— ASSIGNMENT —
Gather every line from the entries below that includes "center".

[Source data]
________________

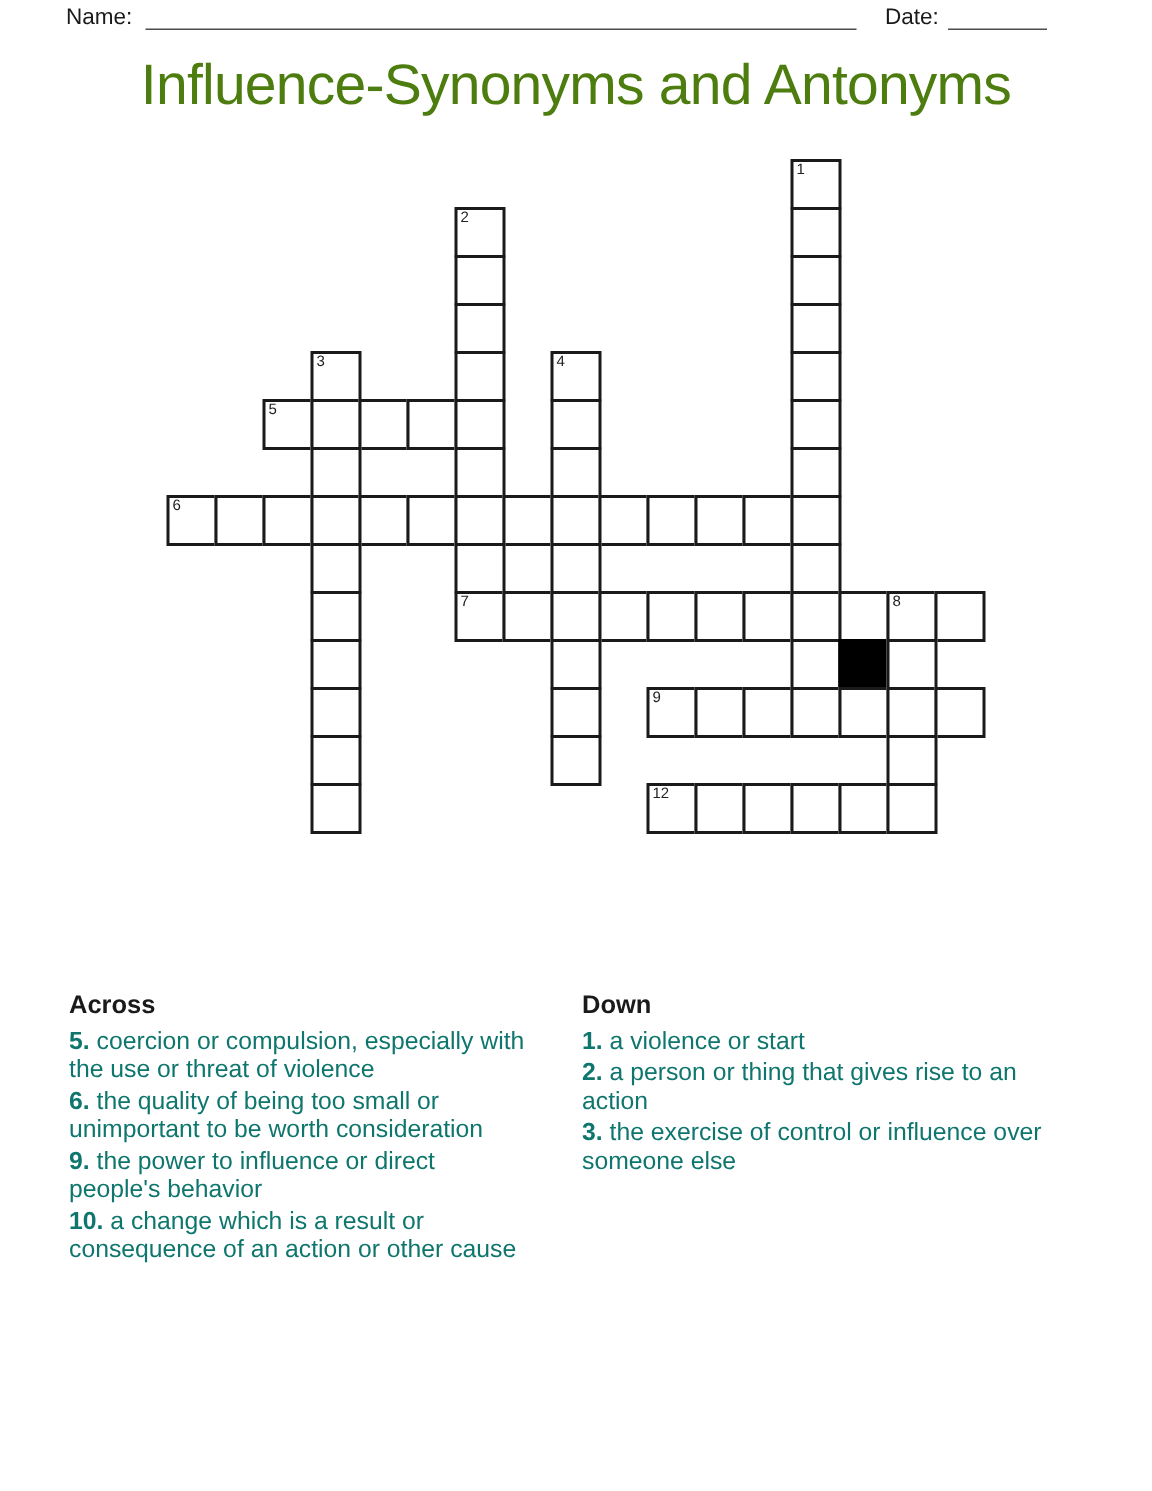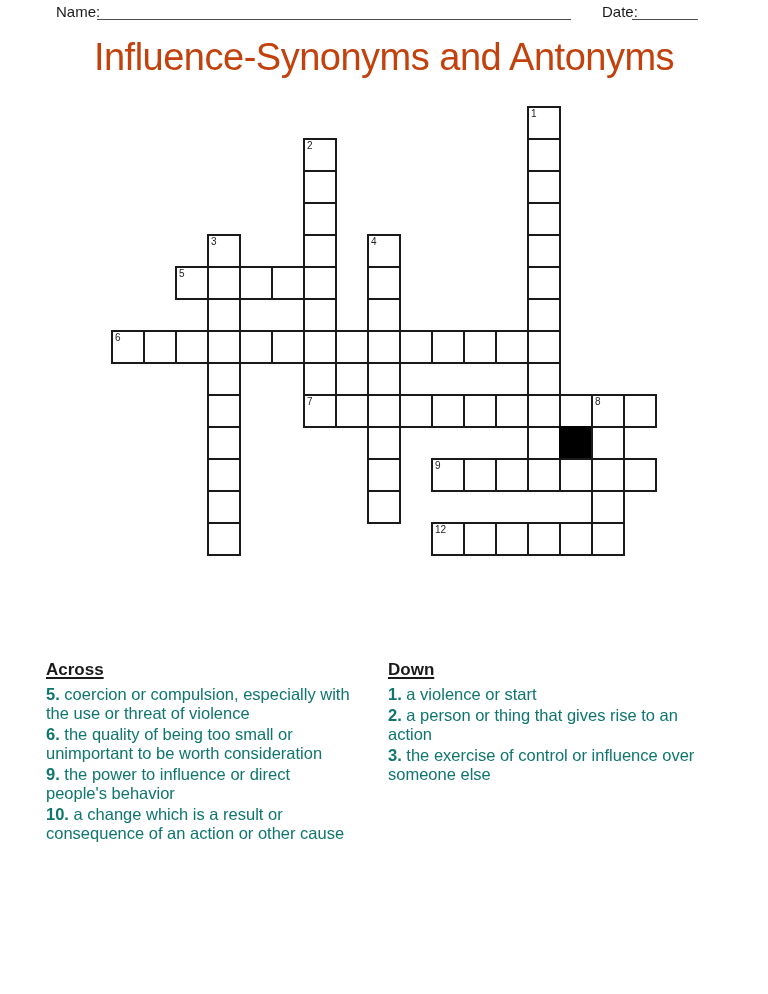--- a/index.html
+++ b/index.html
@@ -8,7 +8,7 @@
     font-family:"Liberation Sans", sans-serif; color:#1a1a1a; overflow:hidden;
   }
   
-  .hdr-label { position:absolute; top:3px; font-size:15px; color:#1a1a1a;margin-left:12px; }
+  .hdr-label { position:absolute; top:3px; font-size:15px; color:#1a1a1a; }
   .name-label { left:44px; }
   .date-label { left:590px;text-align:center; }
   .writein-line { position:absolute; top:4px; height:15px; border-bottom:1.6px solid #4d4d4d; }

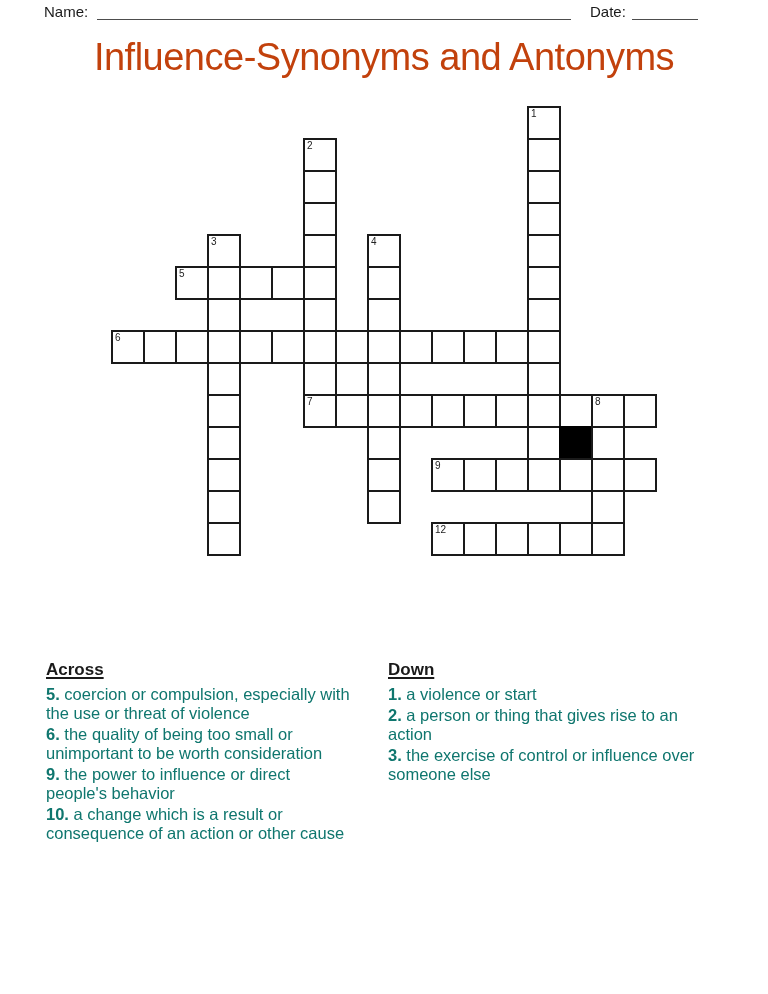--- a/index.html
+++ b/index.html
@@ -17,7 +17,7 @@
   
   .title {
     position:absolute; left:0; top:36px; width:768px; text-align:center;
-    font-size:38px; font-weight:400; letter-spacing:-0.5px; color:#c2410c; margin:0;
+    font-size:38px; font-weight:400; letter-spacing:-0.5px; color:#4d7c0f; margin:0;
   }
   
   .board { position:absolute; left:111px; top:106px; width:546px; height:450px; }

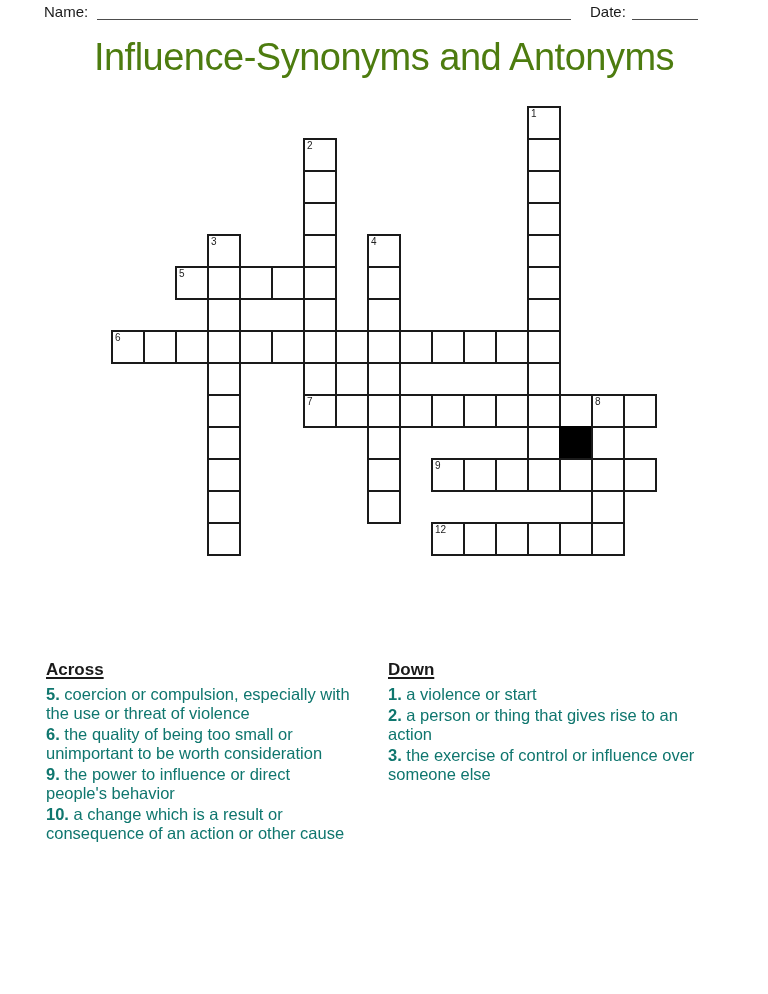--- a/index.html
+++ b/index.html
@@ -36,7 +36,7 @@
   .clue-col.down   { left:388px; width:322px; }
   .clue-heading {
     font-size:17px; font-weight:700; margin:0 0 5px 0;
-    text-decoration:underline; text-decoration-thickness:1.5px; text-underline-offset:2px;
+    text-decoration-thickness:1.5px; text-underline-offset:2px;
   }
   .clue { margin:0 0 2px 0; font-size:16.5px; line-height:19px; color:#0f766e; }
   .clue b { font-weight:700; }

________________

— EXERCISE SOLUTION —
   .date-label { left:590px;text-align:center; }
     position:absolute; left:0; top:36px; width:768px; text-align:center;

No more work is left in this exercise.